Updated: Feb 13
As a geriatric psychiatry nurse, my wife has a unique perspective on issues like aging, end-of-life care, and Alzheimers. According to her, the week after Thanksgiving is a mess. The geriatric wing gets a huge influx of patients, as well as family members concerned about the ability of their elder relative to continue living independently.
There may have been signs earlier in the year, but with shorter visits or phone calls, it's always hard to tell what's really going on. Is Mom confused or just distracted by the tv? Maybe she just didn't hear me correctly.
But when you're all together, cooking a meal, sometimes you get a clearer picture. Maybe Mom keeps asking the same few questions. Maybe you notice that she's getting more disoriented as the day progresses. Thanksgiving can be exhausting, but "sun-downing" (confusion arising in late afternoon/evening) is a leading symptom of cognitive decline.
Or maybe Mom's good with conversation, names, dates, and recipes, but some other areas are suffering. Maybe the house itself is starting to show signs. Lightbulbs aren't getting replaced, the floors aren't clean, dirty laundry is piling up, the mail isn't being sorted, and the pantry is bare.
Heck, maybe there are a pair of tennis shoes in the freezer (this one has actually happened).
It's a hard situation for the person experiencing this decline. No one wants to admit that they're losing their cognitive capacity, or that they need help taking care of themselves. In fact, this can make it harder for family members to realize what's going on. It can be sad, lonely, and confusing for everyone involved.
If this is something you're going through right now, I'm sorry. It's a really hard situation, and I don't have any good answers for you. I wish I did.
All I can suggest is to be as honest as you can be with yourself and your loved ones when it comes to this area. Share what you're noticing and feeling. Ask how they feel. Really listen, if you can. They might be more scared than you are. And remember, you don't need to jump to answers or problem-solving right away. With time, you might find you have more options than you think.
For instance, my own grandmother is legally blind and deaf. She managed to live with these conditions for a miraculously long time through pure determination and positivity. But, eventually, there were a few things she couldn't do for herself.
After my grandfather passed, my dad visited her every week to help out with grocery shopping, cooking, housework, and just to spend time with her. His siblings helped out a lot too, whether calling their mom daily to check in, helping her with bills and finances, or visiting on a separate day of the week.
This situation lasted for a long time, and allowed my grandmother to continue living in her house relatively independently.
Eventually, it became apparent that she needed someone with her 24/7, and so she got an in-home helper for a few months.
After that, she moved into an assisted care facility near my dad's brother, and he's done a good job of visiting her regularly, taking her out for lunch, and getting her to doctor's appointments. She's still there, and all the family members seem to think this is the best place for her at this point.
Of course, the path that's best for your family will depend on the circumstances and wishes of your loved one. There isn't one solution that's best for everybody. Just know that a person's need for help is more of a spectrum of care than it is a binary decision.
For those of you whose family members are still healthy and sharp, there are a couple things you can do to make life a lot easier for yourselves down the road.
First off, have a conversation. If and when your loved one loses the ability to take care of themselves, what would they like to have happen? What are various family members willing to do to help?
This conversation doesn't just have to be about loss of cognitive capacity.

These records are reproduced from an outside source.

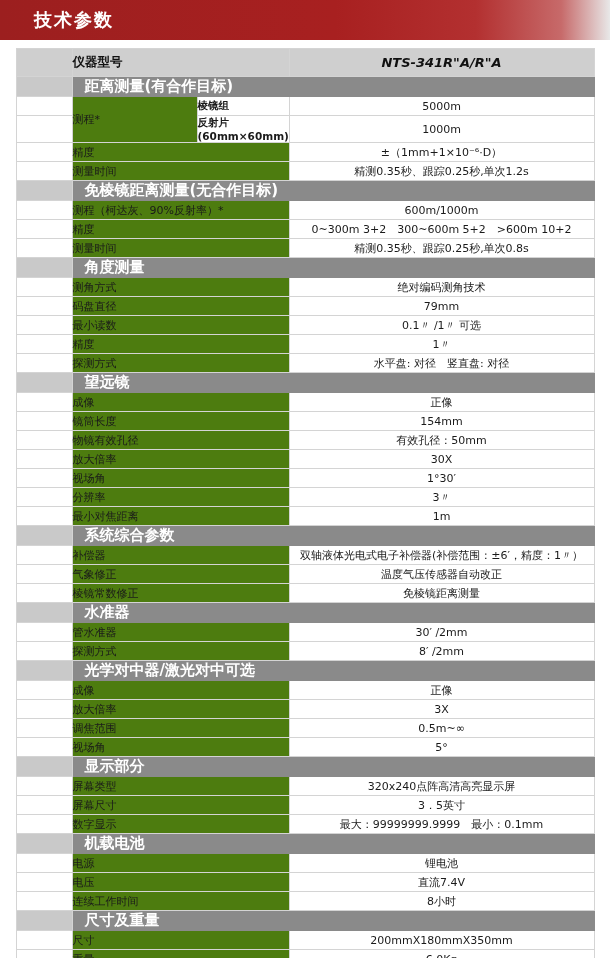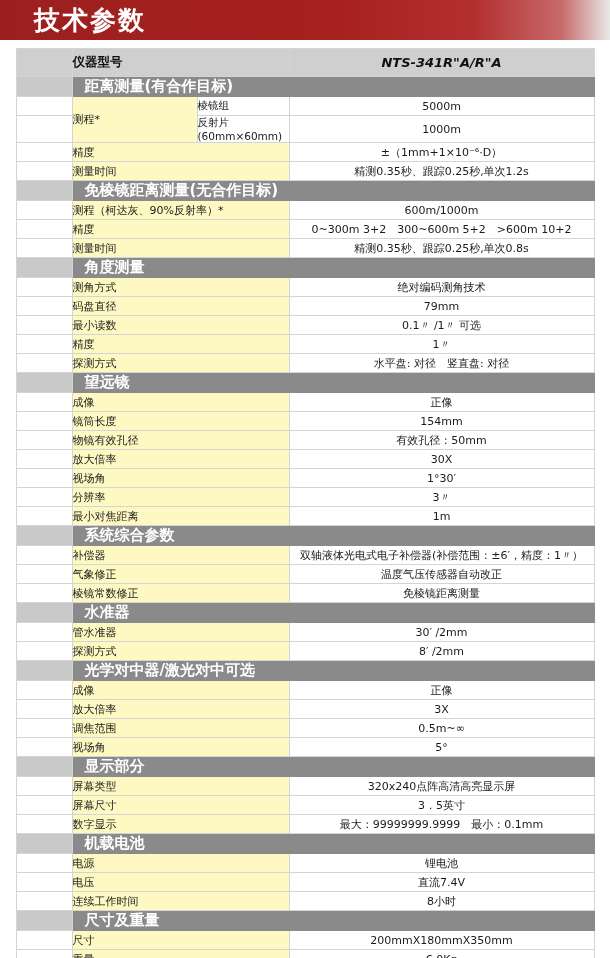"技术参数" .banner-title { font-size: 26px -> 18px }
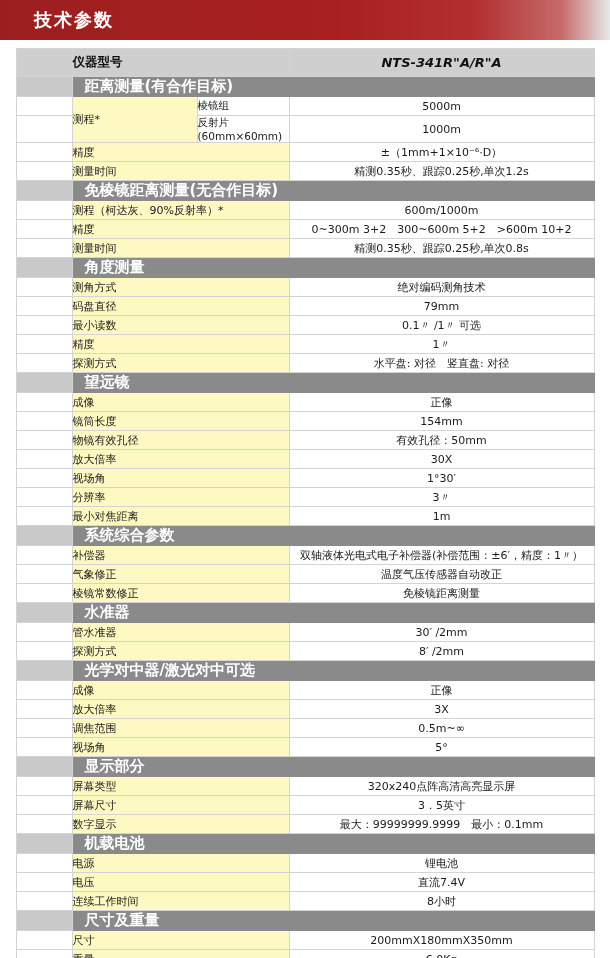"棱镜组" .lbl-sub { font-weight: none -> bold }
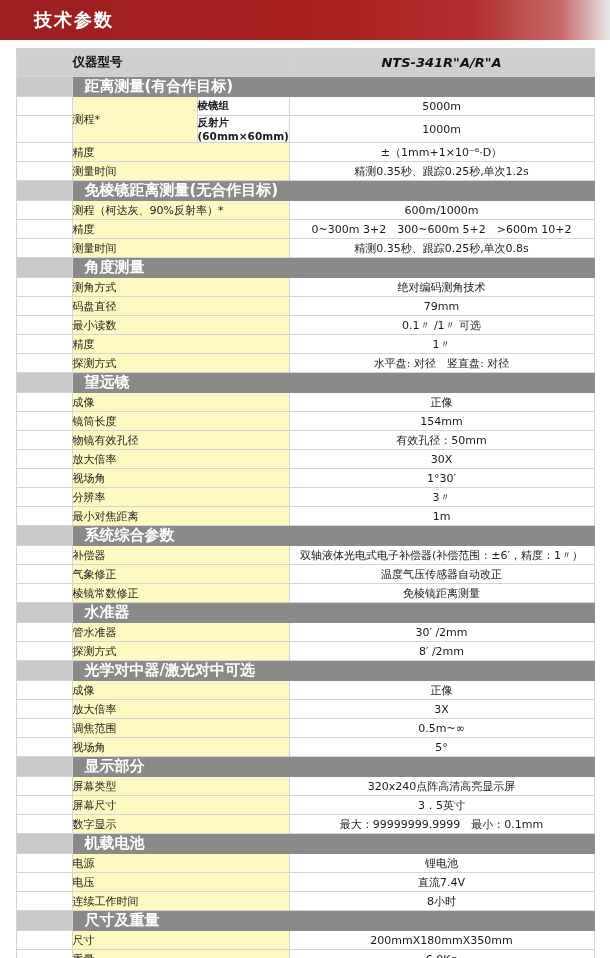"测程*" .lbl { background: #fef9c3 -> #4d7c0f }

Keeping this open-ended is okay. You might ask, "hey Dad, I'm glad to see you're doing well. If we were to look down the road a few years, is there a point at which you'd want to get some help around here? Suppose you didn't have the energy to handle all the cleaning and housework on your own, what would you want to do?"
"A couple other things, but I was thinking about if something happened where you had to go to the hospital, do you have any documents with instructions for what you want us to do, and what you would and wouldn't want doctors to do?" It's amazing how often the nurses and doctors at my wife's hospital get conflicting instructions from different family members. Son says "pull the plug, Dad said he didn't want to be on a feeding tube." Daughter says, "no, he's a fighter, and he told me he wanted to live!" Without clear, specific instructions, not only is the patient no longer receiving the form of care they want, their kids are fighting over it!
"Obviously, we'd prefer for you to stay independent as long as you want. But is there some point at which, even with help around the house and everything, where you'd want full time help with things?" Depending on their situation, full time help might mean round-the-clock helpers and healthcare workers, a live-in helper, or it might mean moving into an assisted living facility or nursing home. It depends on their financial and family circumstances.
Save yourself some agony and start these conversations sooner than later, while your parents and aging family members are clear-headed. It doesn't have to all get figured out over Thanksgiving dinner either. In fact, it's probably good to take a couple weeks to think things through. But ignoring this conversation isn't a strategy that ages well.
I wish all of you a Happy Thanksgiving! I hope you enjoy some time off with your family.